En octubre de 2025 escribía en este mismo espacio sobre el periodismo de guerra, lo titulé Objetivo silenciar el periodismo. Me van a permitir que hoy insista en este tema que creo que es de suma importancia porque “si nadie cuenta las injusticias, las injusticias dejan de existir”.
Esto lo dijo María Rey, presidenta de la Asociación de la Prensa de Madrid (APM) en la tarde del 30 de abril, cuando se otorgó el II Premio Victoria Prego a la Libertad de Expresión. Fueron premiados el Colegio Nacional de Periodistas de Venezuela (CNP) y el Sindicato Nacional de Trabajadores de la Prensa de Venezuela (SNTP).
En 2025, Venezuela ocupó el puesto 160 de 180 países en la Clasificación Mundial de la Libertad de Prensa 2025 de Reporteros Sin Fronteras, que incluyó a Nicolás Maduro, expresidente venezolano entre los principales “depredadores de la libertad de prensa” en América Latina y en todo el mundo.
Tras la entrega de premios tuvo lugar un coloquio sobre la libertad de expresión, moderado por María Rey. Periodistas de distintos países compartieron sus experiencias sobre la libertad de prensa. Todos los que componían la mesa eran periodistas en el exilio, un exilio que no se elige, se impone.
Unos vivían en un exilio permanente y otras, Ronna Rísquez, venezolana yLucía Lagunes, de México, estaban acogidas en dos programas: uno el de Reporteros Sin Fronteras en el marco de su programa #EspacioSeguro y Lucia en el programa Barcelona Protege a Periodistas de México . Se trata de descansar y recobrar fuerzas para poder volver al país y seguir ejerciendo su labor de informar desde el lugar donde ocurre la noticia.
De Irán habló Nazanín Armarian, exiliada en España desde 1983. Los periodistas exiliados “aquí estamos también amenazados. A mí me han amenazado de muerte otra vez, pero se equivocan si piensan que nos van a callar ante esta situación, cuando personas como yo que estamos aquí a salvo, vemos que allí en Irán niñas de 14, 20 años se enfrentan con las manos vacías a los guardianes islámicos, a la pena de muerte, a las ejecuciones”, afirmó con rotundidad.

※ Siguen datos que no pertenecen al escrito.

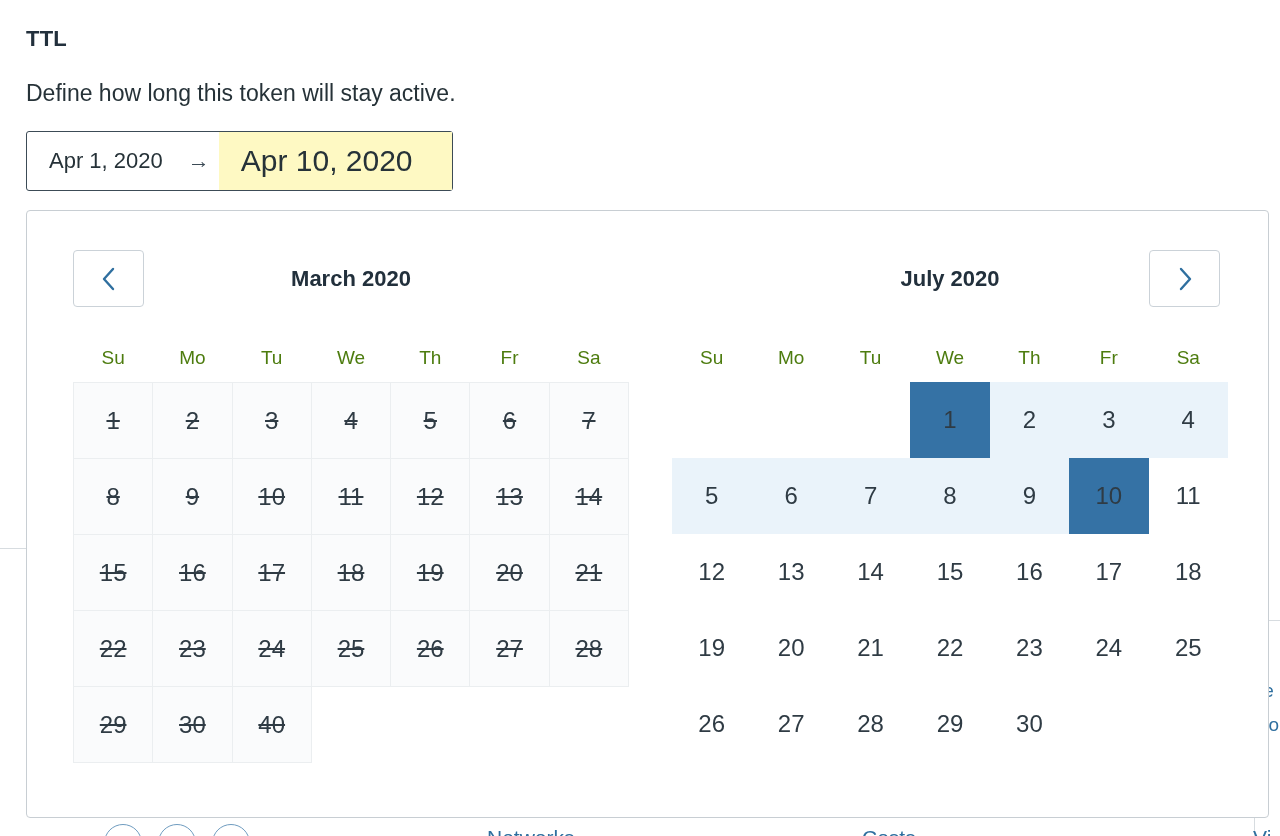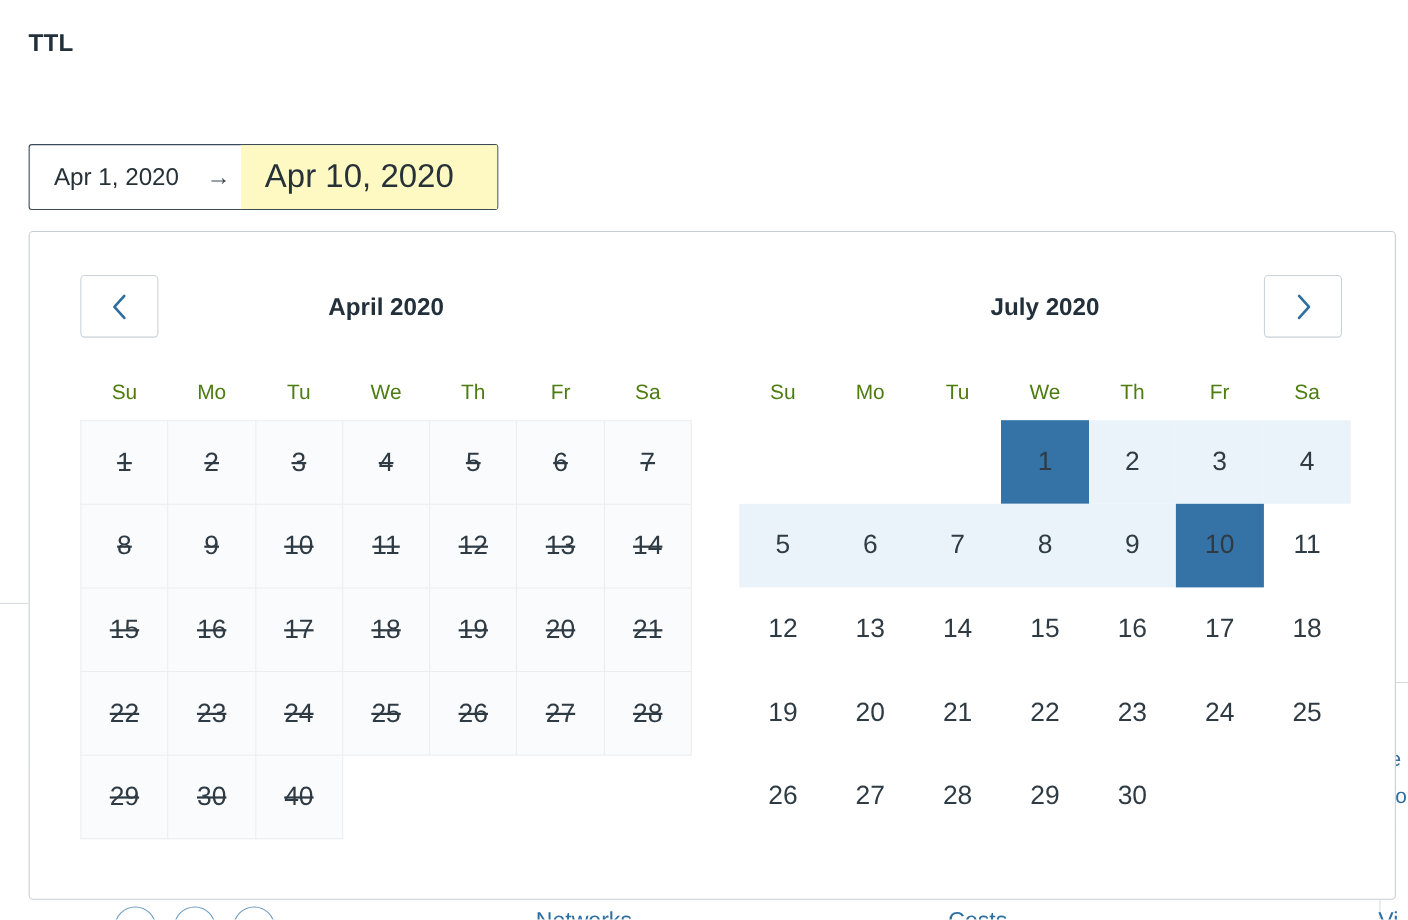--- a/index.html
+++ b/index.html
@@ -232,20 +232,21 @@
   .bg-bottom-text-1 { left: 487px; }
   .bg-bottom-text-2 { left: 862px; }
   .bg-bottom-text-3 { left: 1253px; }
 </style>
 </head>
 <body>
 
 <div class="page">
 
   <div class="section-title">TTL</div>
+  <div class="section-desc">Define how long this token will stay active.</div>
 
   <div class="range-input">
     <span class="range-start">Apr 1, 2020</span>
     <span class="range-arrow">→</span>
     <span class="range-end">Apr 10, 2020</span>
   </div>
 
   <div class="bg-divider"></div>
   <div class="bg-card-edge"></div>
   <div class="bg-link bg-link-1">le</div>
@@ -274,21 +275,21 @@
       <span>
         <svg width="18" height="26" viewBox="0 0 18 26" aria-hidden="true">
           <polyline points="5,3 14,13 5,23" fill="none" stroke="#2f6f9f" stroke-width="2.4" stroke-linecap="round" stroke-linejoin="round"></polyline>
         </svg>
       </span>
     </div>
 
     <div class="months">
 
       <div class="month month-left">
-        <div class="month-title">April 2020</div>
+        <div class="month-title">March 2020</div>
         <table class="cal">
           <thead>
             <tr>
               <th>Su</th>
               <th>Mo</th>
               <th>Tu</th>
               <th>We</th>
               <th>Th</th>
               <th>Fr</th>
               <th>Sa</th>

Carlos Fernando Chamorro, nicaragüense, habló de la precaria la situación del periodismo en su país: “Llevo cinco años en el exilio… todas las redacciones de los medios independientes tuvieron que salir, porque en Nicaragua es un crimen la libertad de expresión y la libertad de prensa”. Y añadió. “La prensa independiente en el exilio, gracias a la tecnología y a poder pasar los bloqueos de internet, está derrotando la censura. El silencio no es opción. Ni el silencio ni la censura ni la autocensura.”
Muath Hamed, periodista palestino residente en Madrid, denunció que “Israel ha estado atacando a los periodistas desde mucho antes de que comenzara el genocidio en Gaza. Israel me disparó en seis ocasiones, afirmó, entre los años 2012 hasta 2014”. Insistió en que “hoy presenciamos otra masacre en el Líbano, las mismas mentiras contra los sanitarios y los periodistas que acusan de terrorismo. Todos estos crímenes se cometen en nombre de un Estado que afirma ser democrático y formar parte de los valores occidentales”. Contó, para asombro de quienes le escuchábamos, como los militares habían ido a amenazar a su padre para hacerle callar a él aun estando en el exilio.
Ronna Rísquez, venezolana investigadora especializada en violencia, crimen organizado, seguridad ciudadana y derechos humanos, habló sobre el peligro de hacer periodismo en países donde el autoritarismo se vincula con el crimen organizado: «Ese es el contexto en el que trabajamos los periodistas de Venezuela. No sólo no tenemos protección del Estado, sino que además somos un objetivo, somos vistos como sus enemigos”
Lucía Lagunes, periodista mexicana comenzó recordando que “México no está en guerra, pero tiene 22 mujeres periodistas asesinadas por el trabajo de informar”. «En un país donde hacer periodismo es ya un acto de valentía, se convierte en algo aún más peligroso si quien lo ejerce es además una mujer”. Terminó leyendo el nombre y el lugar de procedencia de cada una de esas 22 periodistas asesinadas.
Acabo esta columna ya excesivamente larga corrigiendo algo de lo que María Rey dijo: “si nadie cuenta las injusticias, las injusticias dejan de existir”. No, las injusticias siguen existiendo, las personas siguen sufriendo, muriendo, siguen siendo asesinadas, pero si nadie lo cuenta, si no hay ojos para ver, una cámara que lo grabe y una pluma que lo escriba, las injusticias se harán en la más absoluta impunidad.
Por eso el periodismo sigue siendo imprescindible: porque ilumina aquello que algunos preferirían mantener en la oscuridad.